When I first embarked on my personal farming journey more
than two years ago, I was given a lot of feedback about my decision. First of
all, farming has a reputation of being a (at best) “breaking even” kind of
business. The popular press talks about farmers staying afloat through
subsidies and kick-backs. In Ghana, where I farm, no such mechanisms are in
place to buffer a farmer from economic disaster. Aside from subsidized
fertilizers, agro-chemicals, and hard-to-get seedlings, the government doesn’t
do much to make sure a farmer will be protected in times of crisis. And that’s
only if you are farming a cash crop that the government can reap some revenue
from.
But if farming is done well and envisioned as a long-term
activity, it can be very enriching. I don’t mean this just economically, but
also spiritually and socially. To work with other farmers is to work with the
craftsmen of our contemporary society. The small-scale farmer is the origin of
the "modern" world. The native Americans who domesticated maize in Meso-America,
the Mesopotamians who domesticated various edible grasses in the fertile crescent, the
West Africans who domesticated yams and oil palms, the south Pacific islanders who domesticated taro root – these were all small-scale
farmers who selected better and more nourishing varieties of crops until towns and cities grew and populations expanded. Farmers created this world that we live in. To
work with them has been the most enlightening and inspiring experience of my
life.
But I don’t want to digress too much here. I want to provide
an update on the state of La Rose Agroforestry here in the Volta Region of
Ghana.
In mid-2011, La Rose Agroforestry started with eight acres
of land in Guaman-Odumase. We then went on to purchase 20 more acres of land in
Guaman-Oqui Kator and Atakrom. As of now, all 28 acres of that land is under
cultivation with cocoa, plantains, ginger, and bananas. We also have another 15
acre plot of land that remains fallow in the hills of Ketse-Nkwanta along the
border with Togo.
The 28 acres of land under production, in terms of crops,
breaks down like this:
Cocoa: 12,200
saplings (most of which are nearing their first yielding period)
Plantains: 10,000
corms (each corm containing three or four “shoots” that will yield one head of plantains each)
Bananas: 2,200
corms (see above)
Palm Trees: 70
(to be uprooted and tapped for palm wine, and then replaced with cocoa and
plantains)
Ginger: 3 acres,
planted with over 27 kilograms of rhizome cuttings
Intercropped among these five major crops, we also have taro
root, cassava, papaya, mango, and kola trees.

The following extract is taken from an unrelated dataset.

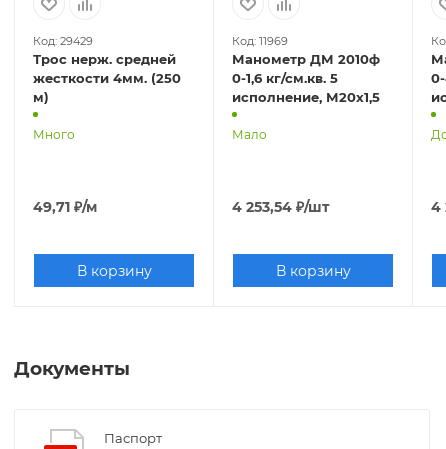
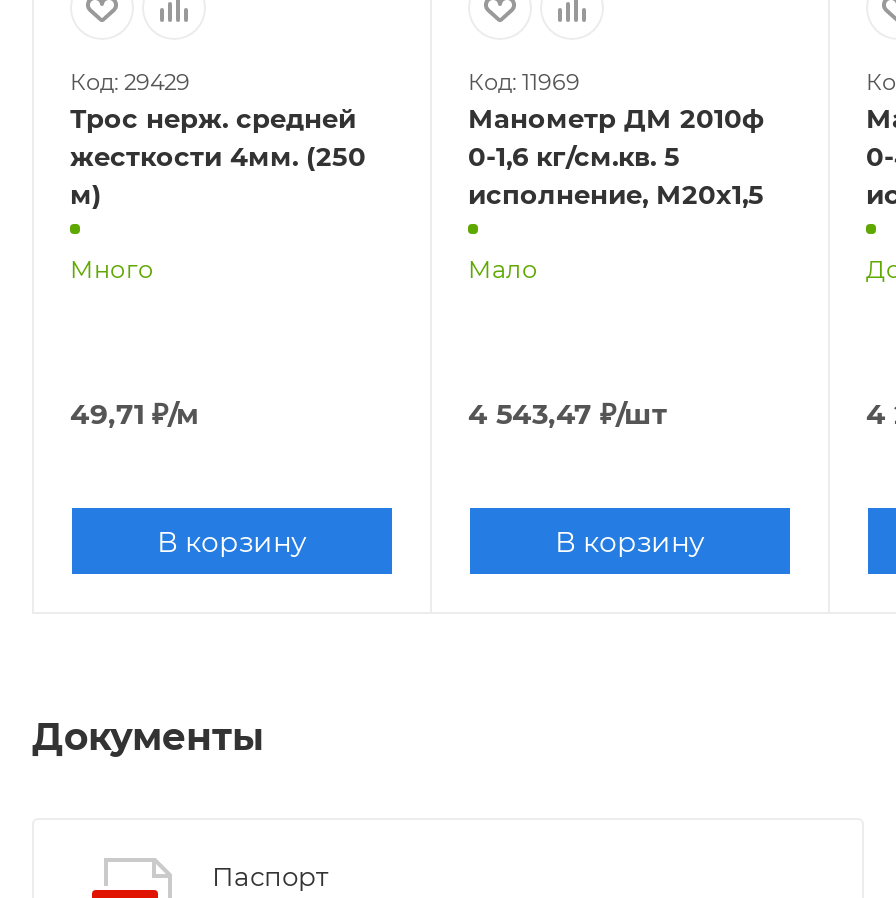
- 4 253,54 ₽/шт
+ 4 543,47 ₽/шт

So far, we are producing revenues of around $2000 per month
in plantain sales. We also get a further $200-$300 from selling bananas. Our
expected revenue for our first year of cocoa sales (probably one year from now)
will be about $15,000. That number will increase as the trees become more
productive. Ginger has a return value of %500, so the $1500 we invested should yield
about $7500 within seven or eight months.